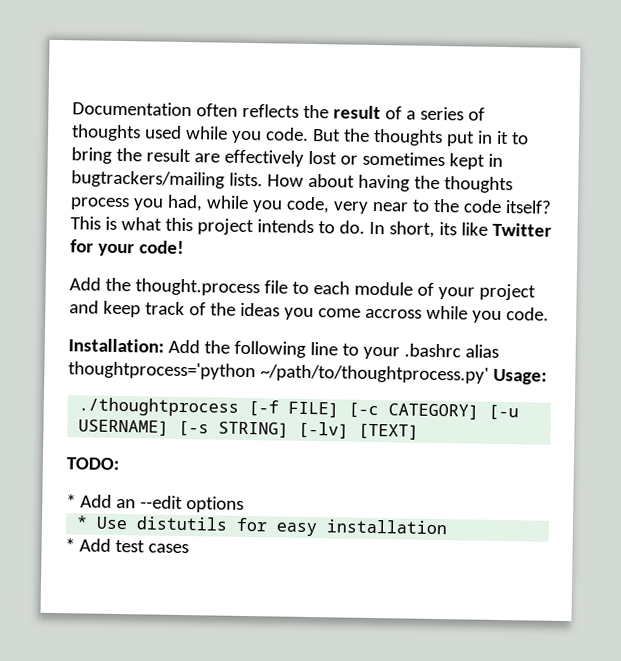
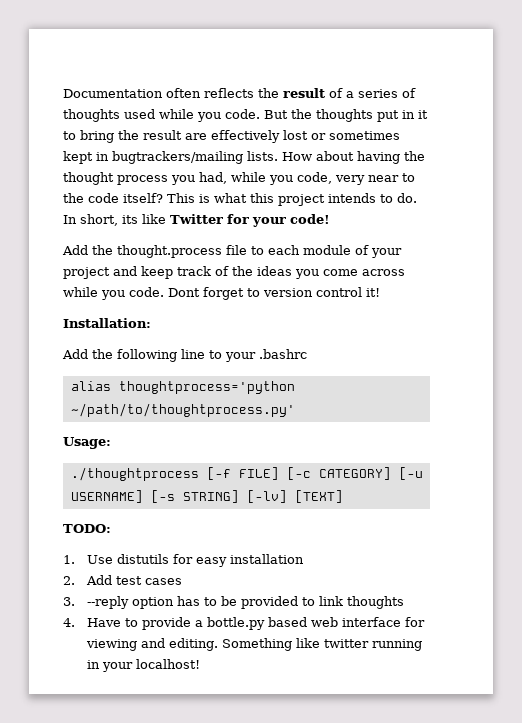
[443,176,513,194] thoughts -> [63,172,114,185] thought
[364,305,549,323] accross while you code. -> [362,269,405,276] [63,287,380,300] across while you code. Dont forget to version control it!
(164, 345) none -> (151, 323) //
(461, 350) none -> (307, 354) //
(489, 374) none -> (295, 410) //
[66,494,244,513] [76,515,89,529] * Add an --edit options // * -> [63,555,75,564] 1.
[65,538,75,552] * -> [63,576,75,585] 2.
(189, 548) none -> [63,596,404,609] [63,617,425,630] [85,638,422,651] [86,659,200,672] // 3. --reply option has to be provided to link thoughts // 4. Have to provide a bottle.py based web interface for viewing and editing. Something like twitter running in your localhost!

•••••

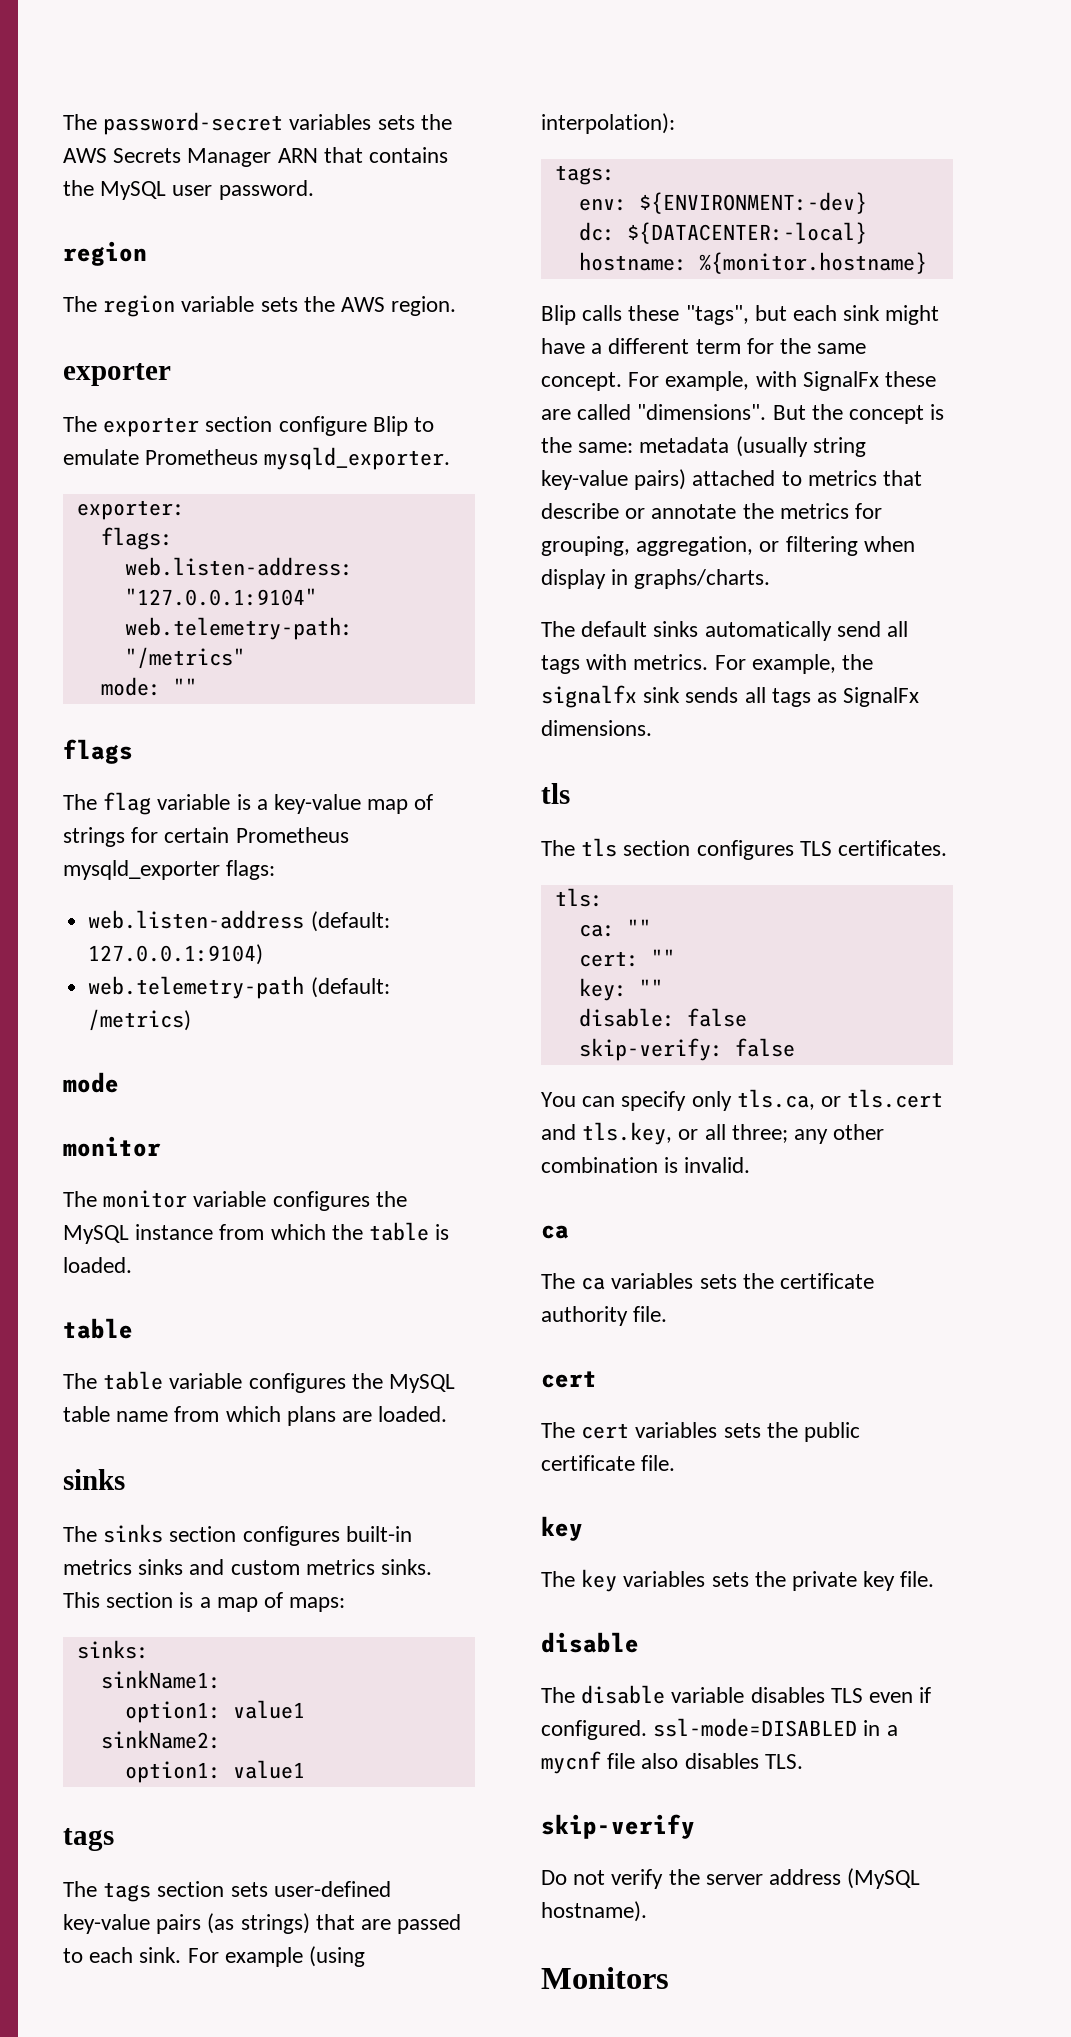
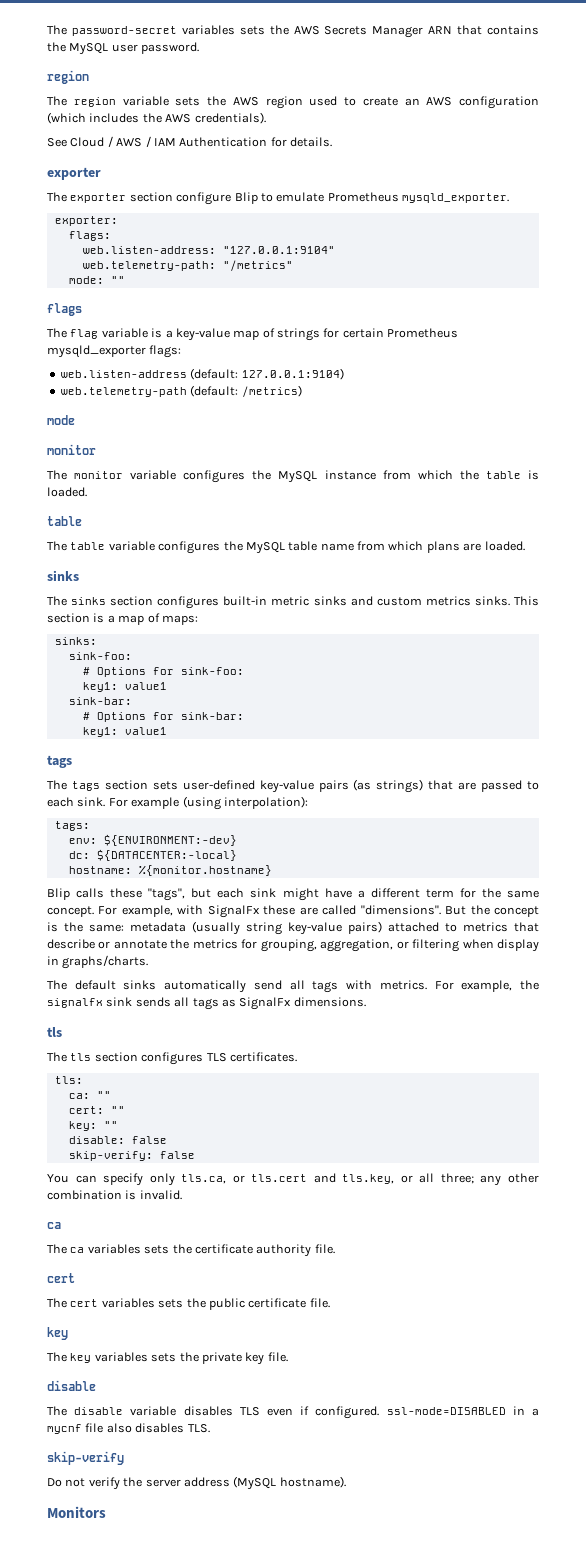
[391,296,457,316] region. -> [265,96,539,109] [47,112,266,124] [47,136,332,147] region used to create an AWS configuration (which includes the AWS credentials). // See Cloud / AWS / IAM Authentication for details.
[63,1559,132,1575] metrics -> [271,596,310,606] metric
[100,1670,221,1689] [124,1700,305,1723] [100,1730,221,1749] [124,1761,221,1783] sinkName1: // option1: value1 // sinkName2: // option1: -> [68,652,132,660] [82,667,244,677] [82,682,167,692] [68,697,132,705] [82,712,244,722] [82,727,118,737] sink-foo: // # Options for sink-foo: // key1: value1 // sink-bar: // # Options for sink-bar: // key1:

•••••

| EXERCISE |
Could you transcribe the entries above word for word, from the line with "[66,494,244,513] [76,515,89,529] *" down to the line with "[65,538,75,552] * -> [63,576,75,585] 2.", keeping both?

| EXERCISE ANSWER |
[66,494,244,513] [76,515,89,529] * Add an --edit options // * -> [63,555,75,564] 1.
[65,538,75,552] * -> [63,576,75,585] 2.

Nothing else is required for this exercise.